*Given data*.
┌──
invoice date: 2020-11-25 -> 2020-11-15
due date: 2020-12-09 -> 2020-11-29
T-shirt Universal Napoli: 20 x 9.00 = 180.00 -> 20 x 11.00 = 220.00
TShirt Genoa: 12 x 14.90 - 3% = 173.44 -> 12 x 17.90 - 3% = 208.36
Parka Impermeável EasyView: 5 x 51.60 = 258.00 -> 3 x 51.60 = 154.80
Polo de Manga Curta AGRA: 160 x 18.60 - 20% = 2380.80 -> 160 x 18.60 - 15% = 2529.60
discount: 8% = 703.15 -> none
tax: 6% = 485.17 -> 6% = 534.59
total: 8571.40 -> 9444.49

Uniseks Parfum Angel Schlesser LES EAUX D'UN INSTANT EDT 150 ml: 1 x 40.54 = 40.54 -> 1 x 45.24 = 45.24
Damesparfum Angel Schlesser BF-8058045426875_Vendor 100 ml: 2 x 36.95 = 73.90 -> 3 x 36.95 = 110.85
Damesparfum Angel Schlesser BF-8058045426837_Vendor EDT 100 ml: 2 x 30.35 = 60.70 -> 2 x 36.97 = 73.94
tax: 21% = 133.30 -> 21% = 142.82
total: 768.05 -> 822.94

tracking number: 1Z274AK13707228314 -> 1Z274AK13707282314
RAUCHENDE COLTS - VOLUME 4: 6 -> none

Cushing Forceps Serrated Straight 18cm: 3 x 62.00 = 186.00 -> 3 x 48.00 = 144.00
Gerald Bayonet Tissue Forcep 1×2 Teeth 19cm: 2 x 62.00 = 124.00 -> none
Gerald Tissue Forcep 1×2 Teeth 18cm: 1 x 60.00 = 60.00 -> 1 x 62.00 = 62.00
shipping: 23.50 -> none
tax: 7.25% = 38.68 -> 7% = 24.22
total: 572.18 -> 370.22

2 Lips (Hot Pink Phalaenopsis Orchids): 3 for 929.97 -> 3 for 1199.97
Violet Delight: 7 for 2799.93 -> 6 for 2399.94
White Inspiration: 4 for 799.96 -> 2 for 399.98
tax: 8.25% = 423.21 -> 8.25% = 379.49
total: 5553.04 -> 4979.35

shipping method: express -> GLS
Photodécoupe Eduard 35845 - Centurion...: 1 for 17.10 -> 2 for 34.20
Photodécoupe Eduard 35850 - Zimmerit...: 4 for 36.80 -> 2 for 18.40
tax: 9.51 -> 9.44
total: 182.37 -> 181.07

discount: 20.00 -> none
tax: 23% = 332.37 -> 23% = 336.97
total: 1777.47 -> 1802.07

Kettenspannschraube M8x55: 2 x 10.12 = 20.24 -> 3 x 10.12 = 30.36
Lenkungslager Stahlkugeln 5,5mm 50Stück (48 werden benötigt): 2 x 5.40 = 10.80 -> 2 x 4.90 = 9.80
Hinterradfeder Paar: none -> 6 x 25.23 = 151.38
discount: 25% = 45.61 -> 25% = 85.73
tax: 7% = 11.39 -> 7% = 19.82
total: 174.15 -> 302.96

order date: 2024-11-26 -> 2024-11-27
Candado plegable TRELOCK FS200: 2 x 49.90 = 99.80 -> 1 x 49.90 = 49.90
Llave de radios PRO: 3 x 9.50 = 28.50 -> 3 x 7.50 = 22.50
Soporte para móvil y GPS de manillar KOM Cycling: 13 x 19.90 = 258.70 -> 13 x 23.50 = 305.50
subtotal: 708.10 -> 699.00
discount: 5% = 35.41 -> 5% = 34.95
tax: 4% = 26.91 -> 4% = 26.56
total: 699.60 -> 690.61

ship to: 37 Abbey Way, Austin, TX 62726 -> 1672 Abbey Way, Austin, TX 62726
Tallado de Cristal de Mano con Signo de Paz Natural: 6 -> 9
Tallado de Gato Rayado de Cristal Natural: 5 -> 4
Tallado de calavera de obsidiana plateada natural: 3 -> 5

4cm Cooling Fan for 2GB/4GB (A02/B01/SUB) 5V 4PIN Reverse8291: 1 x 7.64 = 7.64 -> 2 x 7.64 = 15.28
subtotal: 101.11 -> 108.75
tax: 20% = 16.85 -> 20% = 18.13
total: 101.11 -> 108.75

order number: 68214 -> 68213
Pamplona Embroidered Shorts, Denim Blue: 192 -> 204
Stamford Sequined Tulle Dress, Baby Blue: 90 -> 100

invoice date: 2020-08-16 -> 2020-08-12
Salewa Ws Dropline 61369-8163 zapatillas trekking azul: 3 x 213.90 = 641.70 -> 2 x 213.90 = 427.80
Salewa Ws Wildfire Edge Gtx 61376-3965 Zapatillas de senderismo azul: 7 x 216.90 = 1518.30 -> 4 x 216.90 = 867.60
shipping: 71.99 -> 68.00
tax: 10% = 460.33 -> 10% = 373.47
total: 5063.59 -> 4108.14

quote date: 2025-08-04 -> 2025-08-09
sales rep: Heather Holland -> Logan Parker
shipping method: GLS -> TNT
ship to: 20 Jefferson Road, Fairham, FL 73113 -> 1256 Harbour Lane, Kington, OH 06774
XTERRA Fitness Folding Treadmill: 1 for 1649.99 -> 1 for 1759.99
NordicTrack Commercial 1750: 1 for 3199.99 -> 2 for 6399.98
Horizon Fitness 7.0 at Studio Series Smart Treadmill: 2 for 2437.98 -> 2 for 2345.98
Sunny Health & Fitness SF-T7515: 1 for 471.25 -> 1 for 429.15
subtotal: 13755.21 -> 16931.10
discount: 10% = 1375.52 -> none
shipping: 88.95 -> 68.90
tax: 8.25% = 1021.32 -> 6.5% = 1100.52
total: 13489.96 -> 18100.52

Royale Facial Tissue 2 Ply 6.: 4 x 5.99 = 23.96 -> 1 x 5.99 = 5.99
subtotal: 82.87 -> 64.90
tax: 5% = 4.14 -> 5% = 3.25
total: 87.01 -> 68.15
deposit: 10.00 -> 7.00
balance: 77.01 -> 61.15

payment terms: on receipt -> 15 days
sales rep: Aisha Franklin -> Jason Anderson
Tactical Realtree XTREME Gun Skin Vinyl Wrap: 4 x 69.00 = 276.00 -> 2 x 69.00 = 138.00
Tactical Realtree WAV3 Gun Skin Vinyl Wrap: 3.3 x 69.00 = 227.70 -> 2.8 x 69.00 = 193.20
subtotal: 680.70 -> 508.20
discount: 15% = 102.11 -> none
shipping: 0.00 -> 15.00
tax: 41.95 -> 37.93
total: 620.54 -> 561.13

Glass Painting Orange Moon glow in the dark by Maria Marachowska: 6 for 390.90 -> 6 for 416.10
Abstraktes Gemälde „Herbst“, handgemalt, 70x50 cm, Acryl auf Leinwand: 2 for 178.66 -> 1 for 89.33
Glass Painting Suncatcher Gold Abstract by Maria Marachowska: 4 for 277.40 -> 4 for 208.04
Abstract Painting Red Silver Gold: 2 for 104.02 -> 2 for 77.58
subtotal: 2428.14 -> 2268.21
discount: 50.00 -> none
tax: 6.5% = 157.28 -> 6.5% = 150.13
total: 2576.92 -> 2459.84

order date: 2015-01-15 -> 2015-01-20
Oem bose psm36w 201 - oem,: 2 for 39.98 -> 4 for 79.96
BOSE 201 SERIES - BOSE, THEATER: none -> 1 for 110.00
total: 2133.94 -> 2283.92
└──
*Exercise prompt*. Taking the entries above, write out exactly the lines starting with the line containing "invoice date: 2020-08-16 -> 2020-08-12" and going on through the line containing "shipping method: GLS -> TNT", both included, and nothing else.

*Output of the task*.
invoice date: 2020-08-16 -> 2020-08-12
Salewa Ws Dropline 61369-8163 zapatillas trekking azul: 3 x 213.90 = 641.70 -> 2 x 213.90 = 427.80
Salewa Ws Wildfire Edge Gtx 61376-3965 Zapatillas de senderismo azul: 7 x 216.90 = 1518.30 -> 4 x 216.90 = 867.60
shipping: 71.99 -> 68.00
tax: 10% = 460.33 -> 10% = 373.47
total: 5063.59 -> 4108.14

quote date: 2025-08-04 -> 2025-08-09
sales rep: Heather Holland -> Logan Parker
shipping method: GLS -> TNT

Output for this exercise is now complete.